Egypt owes $250 million (Dh917.5 million) worth of local ticket sales to international airlines, IATA told Gulf News late on Sunday. That is down from the $291 million that owed in June.
IATA said in an emailed statement that it is working with Egyptian authorities “to find a practical solution to release forex (foreign exchange) to airlines in order to avoid any unintended, detrimental effects on the country’s aviation industry.”
IATA, the world’s largest airline group, warned in June that airlines could stop flying to Egypt if they were not able to remit local sales revenue.
Emirates, which operates 17 weekly flights to Cairo, told Gulf News on Monday that is has “agreed with the relevant authorities on a short-term financial scheme for remitting its residual revenues according to a timeline.” It did not provide details of the timeline or say how much it was owed.
Abu Dhabi-based carrier Etihad Airways, which flies 28 times a week to Cairo, declined to comment when asked if it had revenues stuck in Egypt.
Qatar Airways, meanwhile, did not respond to Gulf News query on the same.
Egypt’s economy has struggled since the 2011 popular ouster of long-time president Hosni Mubarak.
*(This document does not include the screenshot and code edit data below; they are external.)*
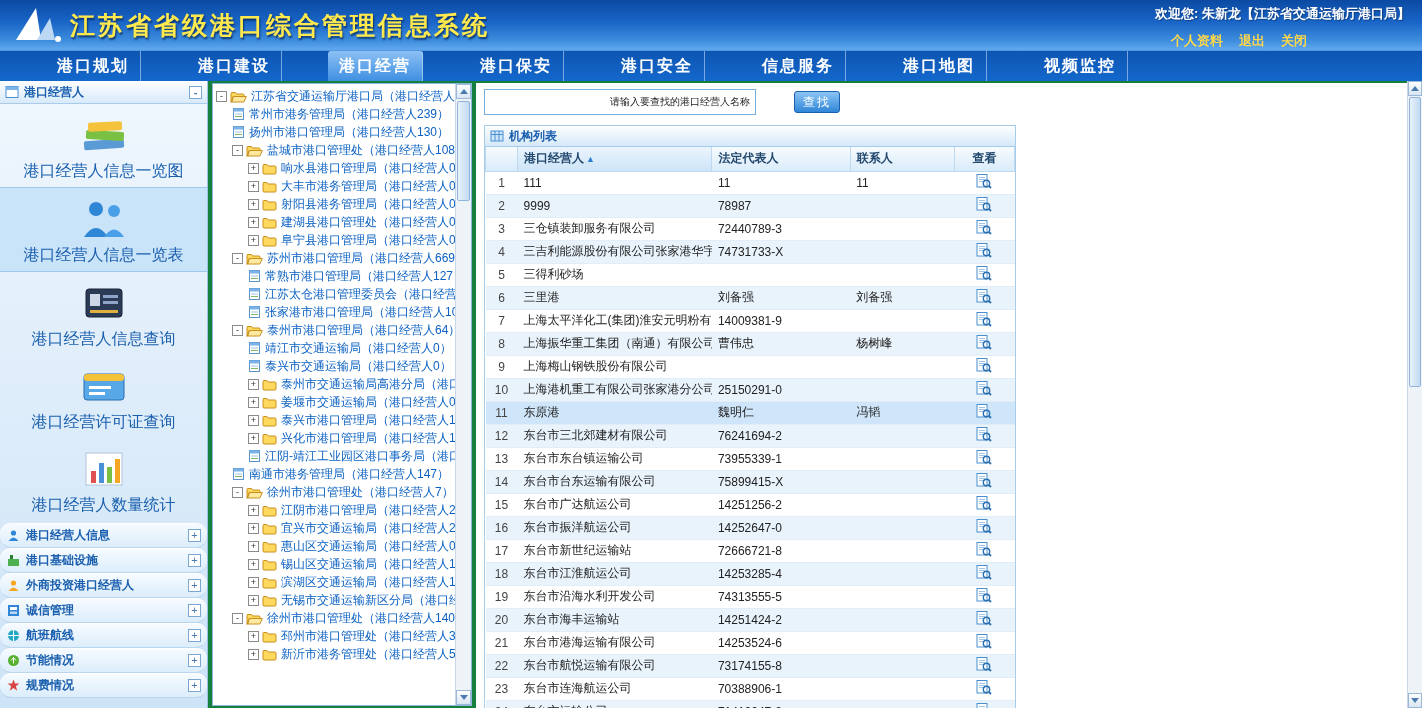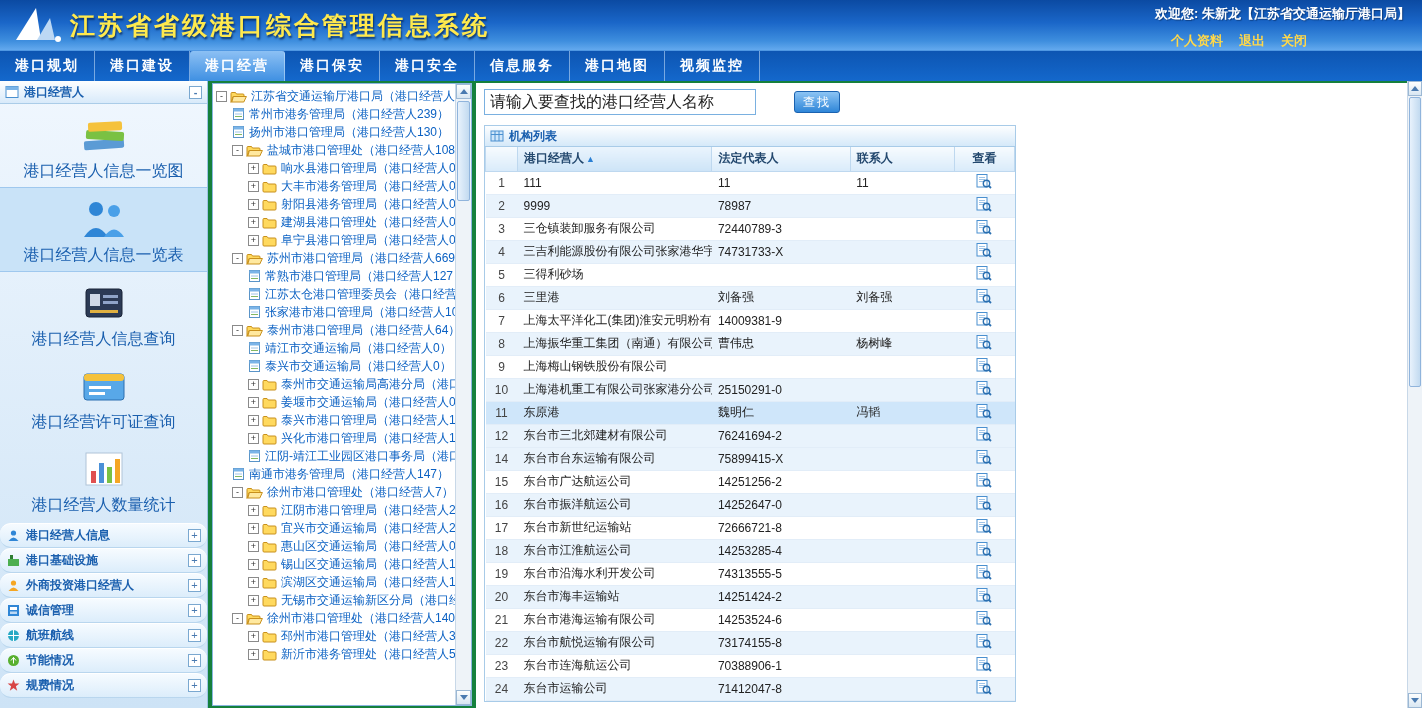--- a/index.html
+++ b/index.html
@@ -11,21 +11,21 @@
   .topbar{height:50px;background:linear-gradient(180deg,#0b4aa2 0%,#1a66c8 45%,#3e8ede 82%,#63a9ee 100%);position:relative;display:flex;align-items:center;flex:none;}
   .logo{margin:2px 8px 0 10px;flex:none;}
   .app-title{color:#ffe94d;font-size:25px;font-weight:bold;letter-spacing:3px;text-shadow:1px 2px 2px rgba(6,40,90,.85);white-space:nowrap;}
   .top-right{position:absolute;right:12px;top:5px;text-align:left;}
   .welcome{color:#fff;font-weight:bold;font-size:13px;text-shadow:1px 1px 1px rgba(6,40,90,.6);}
   .top-links{margin-top:9px;}
   .top-links a{color:#ffd84a;margin-left:16px;text-decoration:none;font-size:13px;font-weight:bold;}
 
   
   .navbar{height:31px;background:linear-gradient(180deg,#0d55b2,#1468cc);display:flex;border-top:1px solid #4f97e2;flex:none;}
-  .tab{width:95px;display:flex;align-items:center;justify-content:center;color:#fff;font-size:14px;font-weight:bold;border-right:1px solid rgba(205,228,250,.55);cursor:pointer;letter-spacing:2px;}
+  .tab{width:95px;display:flex;align-items:center;justify-content:center;color:#fff;font-size:16px;font-weight:bold;border-right:1px solid rgba(205,228,250,.55);cursor:pointer;letter-spacing:2px;margin-left:46px;}
   .tab.active{background:linear-gradient(180deg,#8cc0f4,#3f90e2);border-radius:3px 3px 0 0;}
 
   
   .main{flex:1;display:flex;background:#15803d;overflow:hidden;}
 
   
   .sidebar{width:208px;flex:none;background:linear-gradient(180deg,#f0f7fe,#cde3f6);border-right:1px solid #9dc3e6;display:flex;flex-direction:column;overflow:hidden;}
   .side-header{height:23px;flex:none;display:flex;align-items:center;background:linear-gradient(180deg,#fdfeff,#d8eafa);border-bottom:1px solid #aacce8;padding:0 5px;color:#1a5fae;font-weight:bold;}
   .side-header .hdr-icon{margin-right:5px;display:inline-flex;}
   .box-btn{margin-left:auto;width:13px;height:13px;border:1px solid #7aa8d0;background:#fff;color:#4a7ab0;font-size:11px;line-height:10px;text-align:center;cursor:pointer;flex:none;}
@@ -56,21 +56,21 @@
   .sb-arrow::after{content:'';width:0;height:0;border:4px solid transparent;}
   .sb-arrow.up::after{border-bottom:5px solid #4a7ab0;margin-top:-4px;}
   .sb-arrow.down::after{border-top:5px solid #4a7ab0;margin-bottom:-4px;}
   .sb-thumb{position:absolute;left:1px;right:1px;background:linear-gradient(90deg,#e8f2fc,#c2daf0);border:1px solid #90b4dc;border-radius:2px;cursor:pointer;}
   .tree-thumb{top:17px;height:100px;}
   .page-thumb{top:16px;height:290px;}
 
   
   .content{flex:1;background:#fff;margin:2px 0 0 2px;padding:6px 0 0 8px;overflow:hidden;}
   .search-row{display:flex;align-items:center;}
-  .search-input{width:272px;height:24px;border:1px solid #7ab0e0;padding:12px 5px;font-size:16px;color:#222;font-family:inherit;}
+  .search-input{width:272px;height:24px;border:1px solid #7ab0e0;padding:12px 5px;font-size:10px;color:#222;font-family:inherit;text-align:right;}
   .search-btn{margin-left:38px;width:46px;height:22px;background:linear-gradient(180deg,#8cc4f4,#2f86d8);color:#fff;border:1px solid #1a62b0;border-radius:3px;font-size:12px;cursor:pointer;font-family:inherit;letter-spacing:2px;}
   .list-panel{width:532px;margin-top:10px;border:1px solid #a8cbe8;background:#fff;}
   .list-header{height:21px;background:linear-gradient(180deg,#fdfeff,#d5e9f9);display:flex;align-items:center;padding:0 5px;color:#1a5fae;font-weight:bold;border-bottom:1px solid #a8cbe8;}
   .list-header .grid-icon{margin-right:5px;display:inline-flex;}
   table{width:100%;border-collapse:collapse;font-size:12px;table-layout:fixed;}
   thead th{height:24px;background:linear-gradient(180deg,#f7fbfe,#d9ebfa);border:1px solid #bed8ef;border-top:none;color:#23486e;font-weight:bold;text-align:left;padding:0 6px;white-space:nowrap;overflow:hidden;}
   thead th.sorted{background:linear-gradient(180deg,#eaf4fd,#cde4f7);}
   thead th.c-view{text-align:center;}
   .sort{color:#2a7fd4;font-size:9px;margin-left:2px;}
   tbody td{height:23px;padding:0 6px;color:#222;border-bottom:1px solid #e2edf8;white-space:nowrap;overflow:hidden;}
@@ -852,20 +852,36 @@
                     <svg width="16" height="16" viewBox="0 0 16 16">
                       <rect x="1" y="1.5" width="10" height="12.5" fill="#fff" stroke="#4a90d0"></rect>
                       <line x1="3" y1="4.5" x2="9" y2="4.5" stroke="#9ec4e8"></line>
                       <line x1="3" y1="6.5" x2="9" y2="6.5" stroke="#9ec4e8"></line>
                       <line x1="3" y1="8.5" x2="7" y2="8.5" stroke="#9ec4e8"></line>
                       <circle cx="10.5" cy="10.5" r="3.2" fill="none" stroke="#2a6fb0" stroke-width="1.4"></circle>
                       <line x1="12.8" y1="12.8" x2="15" y2="15" stroke="#2a6fb0" stroke-width="1.8"></line>
                     </svg>
                   </span></td>
               </tr>
+              <tr>
+                <td class="num">13</td>
+                <td class="name">东台市东台镇运输公司</td>
+                <td class="legal">73955339-1</td>
+                <td class="contact"></td>
+                <td class="view"><span class="view-ico">
+                    <svg width="16" height="16" viewBox="0 0 16 16">
+                      <rect x="1" y="1.5" width="10" height="12.5" fill="#fff" stroke="#4a90d0"></rect>
+                      <line x1="3" y1="4.5" x2="9" y2="4.5" stroke="#9ec4e8"></line>
+                      <line x1="3" y1="6.5" x2="9" y2="6.5" stroke="#9ec4e8"></line>
+                      <line x1="3" y1="8.5" x2="7" y2="8.5" stroke="#9ec4e8"></line>
+                      <circle cx="10.5" cy="10.5" r="3.2" fill="none" stroke="#2a6fb0" stroke-width="1.4"></circle>
+                      <line x1="12.8" y1="12.8" x2="15" y2="15" stroke="#2a6fb0" stroke-width="1.8"></line>
+                    </svg>
+                  </span></td>
+              </tr>
               <tr class="even">
                 <td class="num">14</td>
                 <td class="name">东台市台东运输有限公司</td>
                 <td class="legal">75899415-X</td>
                 <td class="contact"></td>
                 <td class="view"><span class="view-ico">
                     <svg width="16" height="16" viewBox="0 0 16 16">
                       <rect x="1" y="1.5" width="10" height="12.5" fill="#fff" stroke="#4a90d0"></rect>
                       <line x1="3" y1="4.5" x2="9" y2="4.5" stroke="#9ec4e8"></line>
                       <line x1="3" y1="6.5" x2="9" y2="6.5" stroke="#9ec4e8"></line>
Tourists and investments, once major sources of foreign currency, have largely avoided the country and in July foreign reserves fell to a 16-month low of $15.5 billion.
“Egypt’s economy is having a severe foreign exchange shortage,” Alp Eke, senior economist at the National Bank of Abu Dhabi, told Gulf News.
A decision to devalue the Egyptian pound by 14 per cent in March and expectations of another devaluation later this year has led to a rush among companies and the public to collect and hang onto foreign currency, he said.
Egypt agreed on August 11 to a $12 billion loan from the International Monetary Fund (IMF) that is expected to ease foreign exchange shortage pressures.